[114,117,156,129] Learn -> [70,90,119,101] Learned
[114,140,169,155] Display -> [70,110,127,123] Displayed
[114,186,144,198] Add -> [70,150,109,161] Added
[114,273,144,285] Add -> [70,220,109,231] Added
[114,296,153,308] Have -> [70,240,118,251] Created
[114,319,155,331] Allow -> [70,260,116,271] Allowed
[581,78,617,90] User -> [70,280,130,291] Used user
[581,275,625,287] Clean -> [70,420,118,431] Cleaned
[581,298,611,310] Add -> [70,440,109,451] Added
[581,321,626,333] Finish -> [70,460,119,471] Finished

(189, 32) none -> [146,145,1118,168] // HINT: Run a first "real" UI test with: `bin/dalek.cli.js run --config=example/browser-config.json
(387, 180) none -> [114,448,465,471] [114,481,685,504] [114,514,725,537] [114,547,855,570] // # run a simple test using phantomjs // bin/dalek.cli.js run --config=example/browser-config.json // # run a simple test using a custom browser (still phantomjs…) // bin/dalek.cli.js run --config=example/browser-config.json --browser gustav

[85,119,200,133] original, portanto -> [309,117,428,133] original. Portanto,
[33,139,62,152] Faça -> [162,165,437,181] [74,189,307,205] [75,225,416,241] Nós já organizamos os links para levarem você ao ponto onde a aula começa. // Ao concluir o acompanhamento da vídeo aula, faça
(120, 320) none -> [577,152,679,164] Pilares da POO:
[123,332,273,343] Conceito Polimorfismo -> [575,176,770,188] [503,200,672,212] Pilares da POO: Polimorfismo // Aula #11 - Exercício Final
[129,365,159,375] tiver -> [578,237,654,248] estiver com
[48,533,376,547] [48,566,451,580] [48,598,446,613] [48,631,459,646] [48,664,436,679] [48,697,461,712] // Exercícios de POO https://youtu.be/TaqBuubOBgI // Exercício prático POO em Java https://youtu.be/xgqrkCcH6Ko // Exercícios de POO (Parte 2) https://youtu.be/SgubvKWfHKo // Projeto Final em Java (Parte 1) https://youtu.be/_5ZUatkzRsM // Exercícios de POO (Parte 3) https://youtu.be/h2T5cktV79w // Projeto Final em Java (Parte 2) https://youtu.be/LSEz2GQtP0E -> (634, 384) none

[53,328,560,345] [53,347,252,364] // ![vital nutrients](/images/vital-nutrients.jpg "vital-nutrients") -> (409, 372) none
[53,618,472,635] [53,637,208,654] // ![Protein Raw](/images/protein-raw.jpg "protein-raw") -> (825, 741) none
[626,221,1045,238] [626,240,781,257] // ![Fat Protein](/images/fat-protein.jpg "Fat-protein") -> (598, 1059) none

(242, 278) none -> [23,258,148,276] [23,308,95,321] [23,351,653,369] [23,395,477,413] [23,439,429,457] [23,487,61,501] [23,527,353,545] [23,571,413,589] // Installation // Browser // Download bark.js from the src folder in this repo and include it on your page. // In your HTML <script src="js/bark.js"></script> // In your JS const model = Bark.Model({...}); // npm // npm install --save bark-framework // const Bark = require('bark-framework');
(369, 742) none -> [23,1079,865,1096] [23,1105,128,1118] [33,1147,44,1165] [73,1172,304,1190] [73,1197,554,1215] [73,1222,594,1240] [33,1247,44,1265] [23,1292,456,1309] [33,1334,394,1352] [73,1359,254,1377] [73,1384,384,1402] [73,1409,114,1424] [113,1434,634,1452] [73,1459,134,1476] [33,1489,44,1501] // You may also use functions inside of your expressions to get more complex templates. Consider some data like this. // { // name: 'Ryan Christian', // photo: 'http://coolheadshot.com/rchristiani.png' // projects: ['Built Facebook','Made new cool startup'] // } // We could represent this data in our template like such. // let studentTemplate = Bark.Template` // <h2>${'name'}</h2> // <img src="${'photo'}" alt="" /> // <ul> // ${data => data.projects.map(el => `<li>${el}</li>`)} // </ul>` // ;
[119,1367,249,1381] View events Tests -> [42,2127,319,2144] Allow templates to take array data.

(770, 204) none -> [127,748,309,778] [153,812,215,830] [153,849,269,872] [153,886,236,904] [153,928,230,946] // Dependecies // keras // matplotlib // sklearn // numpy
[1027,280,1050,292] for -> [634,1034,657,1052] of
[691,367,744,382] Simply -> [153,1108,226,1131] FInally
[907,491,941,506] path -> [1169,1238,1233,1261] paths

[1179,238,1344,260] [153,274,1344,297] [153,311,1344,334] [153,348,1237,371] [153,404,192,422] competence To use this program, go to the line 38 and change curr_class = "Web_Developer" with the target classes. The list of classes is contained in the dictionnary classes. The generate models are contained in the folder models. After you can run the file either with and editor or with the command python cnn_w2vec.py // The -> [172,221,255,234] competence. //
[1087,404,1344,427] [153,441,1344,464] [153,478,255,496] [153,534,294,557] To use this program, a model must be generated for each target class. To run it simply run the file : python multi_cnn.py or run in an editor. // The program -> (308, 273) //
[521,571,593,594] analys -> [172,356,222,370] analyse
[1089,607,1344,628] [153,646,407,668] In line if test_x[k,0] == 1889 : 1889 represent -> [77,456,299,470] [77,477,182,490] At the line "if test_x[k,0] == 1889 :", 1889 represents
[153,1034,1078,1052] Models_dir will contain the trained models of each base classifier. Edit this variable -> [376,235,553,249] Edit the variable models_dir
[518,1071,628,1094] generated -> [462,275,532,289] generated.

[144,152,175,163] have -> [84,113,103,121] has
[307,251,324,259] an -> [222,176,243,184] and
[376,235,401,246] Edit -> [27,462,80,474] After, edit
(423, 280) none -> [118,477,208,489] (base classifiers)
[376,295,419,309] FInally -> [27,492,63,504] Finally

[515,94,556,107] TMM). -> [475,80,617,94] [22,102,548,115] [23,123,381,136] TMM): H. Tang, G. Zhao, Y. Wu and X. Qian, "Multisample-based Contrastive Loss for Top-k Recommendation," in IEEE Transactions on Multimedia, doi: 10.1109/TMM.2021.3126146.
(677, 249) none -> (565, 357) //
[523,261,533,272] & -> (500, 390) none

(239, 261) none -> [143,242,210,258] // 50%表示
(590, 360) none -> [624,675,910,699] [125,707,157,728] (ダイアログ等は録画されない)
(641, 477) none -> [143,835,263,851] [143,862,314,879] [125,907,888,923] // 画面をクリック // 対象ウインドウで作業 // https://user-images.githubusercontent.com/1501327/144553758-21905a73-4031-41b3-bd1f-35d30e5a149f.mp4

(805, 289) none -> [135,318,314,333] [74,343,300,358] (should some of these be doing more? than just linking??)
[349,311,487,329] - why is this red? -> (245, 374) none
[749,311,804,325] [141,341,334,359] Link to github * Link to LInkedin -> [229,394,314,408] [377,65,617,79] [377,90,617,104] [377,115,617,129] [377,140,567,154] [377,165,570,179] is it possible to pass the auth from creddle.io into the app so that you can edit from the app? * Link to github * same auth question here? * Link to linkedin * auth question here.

- **Work task**
Find the line with "(677, 249) none -> (565, 357) //" in the material above. Reproduce it and each line after it up to and including the line with "(590, 360) none".

- **Finished task**
(677, 249) none -> (565, 357) //
[523,261,533,272] & -> (500, 390) none

(239, 261) none -> [143,242,210,258] // 50%表示
(590, 360) none -> [624,675,910,699] [125,707,157,728] (ダイアログ等は録画されない)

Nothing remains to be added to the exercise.